Abstract
Hepatitis B Virus (HBV) vaccination prevalence and its predictors were estimated among Asian, Pacific Islander, Native American, and Multiracial (A-PI-NA-M) adults. Using 2005 National Health and Nutrition Examination Survey data, estimates of HBV vaccination among A-PI-NA-M adults (N = 233) were compared all other racial/ethnic groups. Multivariable logistic regression was used to estimate predictors of vaccination. Among A-PI-NA-M adults 42% (95%CI 34, 50) were HBV immunized, higher than all other racial/ethnic groups. Some college was associated with a 31 % (95%CI 7, 55); a college degree with a 28% (95%CI 8, 49) increased probability of HBV vaccination relative to less education. Each 10-year increase in age was associated with an 11 (95%CI −18, −4) lower probability of HBV vaccination. Access to medical care and immigrant status were not associated with vaccination. Interventions to increase HBV vaccination should target less-educated and older A-PI-NA-M adults, as well as develop strategies so that access to care may increase vaccination.

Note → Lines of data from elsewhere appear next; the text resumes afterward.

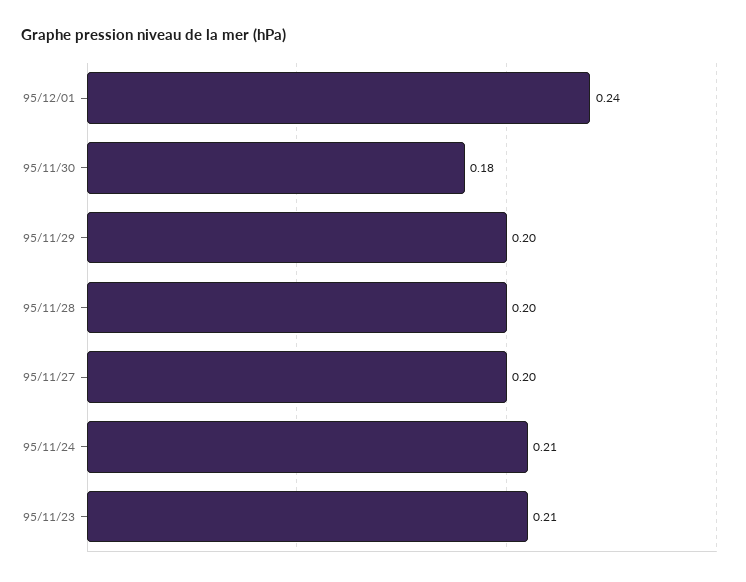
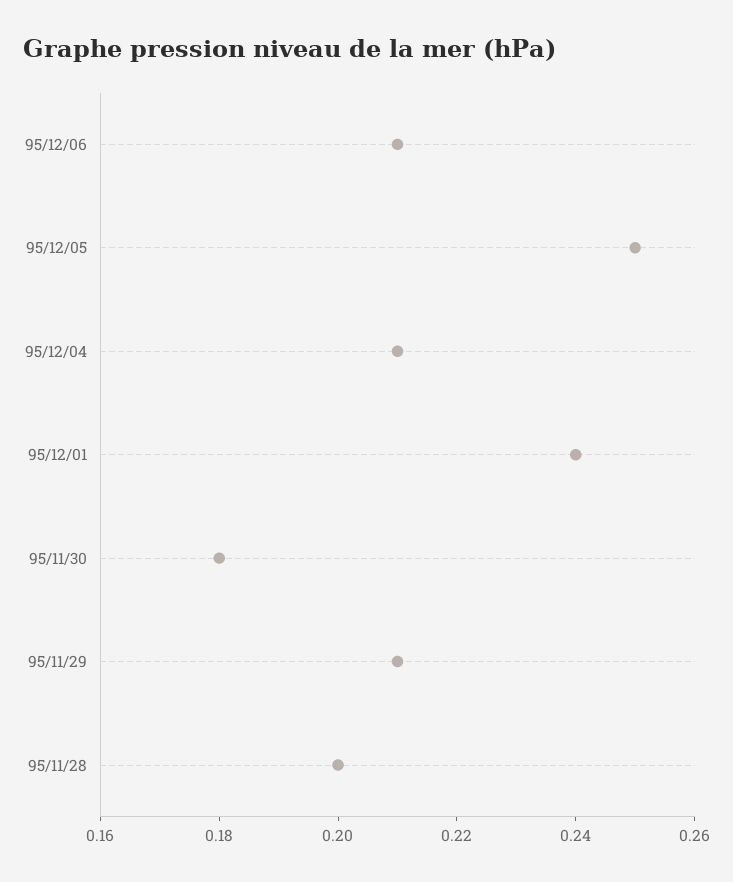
95/11/29: 0.2 -> 0.21
95/11/27: 0.2 -> none
95/11/24: 0.21 -> none
95/11/23: 0.21 -> none
95/12/06: none -> 0.21
95/12/05: none -> 0.25
95/12/04: none -> 0.21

Keywords: Hepatitis B virus, Asian or pacific islanders, Native Americans, Vaccination, National Health and Nutrition Examination Survey, Liver cancer
Introduction
An estimated 1–1.3 million people in the United States are chronically infected with hepatitis B virus (HBV). Asian and Pacific Islanders account for over half of these cases, with as many as 1 in 10 carrying the virus. HBV is closely linked to cirrhosis and death from liver failure and hepatocellular carcinoma (HCC) [1]. In 1999, Asian and Pacific Islanders were 6–13 times more likely to die from HBV-related cancers than non-Hispanic whites [2, 3]. In Asian and western Pacific countries, the estimated prevalence of chronic HBV infection ranges from 2 to 16% [4] and HBV -related cancers are among the three leading causes of death [5, 6].

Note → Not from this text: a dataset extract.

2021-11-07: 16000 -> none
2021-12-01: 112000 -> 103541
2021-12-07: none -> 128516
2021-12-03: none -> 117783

The little data available for Native Americans suggest they too are at high risk of HBV infection. A study during the 1990s [7] suggested about 47 per 100,000 of urban and 25 per 100,000 of rural Native Americans were HBV positive, almost twice the rate of Anglo Americans. Native Americans are more likely to engage in activities that increase risk of infection such as excessive alcohol use [8] and injection drug use [9] that may increase proximate risks like sexual assault [10]. HBV -positive Native Americans are also at greater risk of HCC; the annual incidence rate of HCC was 387 for men and 63 for women [11], whereas the worldwide age-adjusted incidence rates were about 15 for men and 5 for women per 100,000 [12].
A recent release by the Office of Minority Health [13], claimed chronic hepatitis B, and liver cancer caused by hepatitis B in Asian Americans, Native Hawaiians, and other Pacific Islanders comprises one of the most serious but frequently neglected racial and ethnic health disparities in the U.S. While less serious, Native Americans might also be included.
Immunization with HBV vaccine is the most effective means of preventing HBV infection [14]. Originally developed in 1981, recommendations by the Advisory Committee on Immunization Practices of the Centers for Disease Control and Prevention (CDC) in 2008 identified several high priority adult populations, including persons born in geographic regions with HBsAg prevalence of ≥2%. Regions with high or intermediate prevalence of HBsAg include much of Eastern Europe, Asia, Africa, the Middle East, and the Pacific Islands [15].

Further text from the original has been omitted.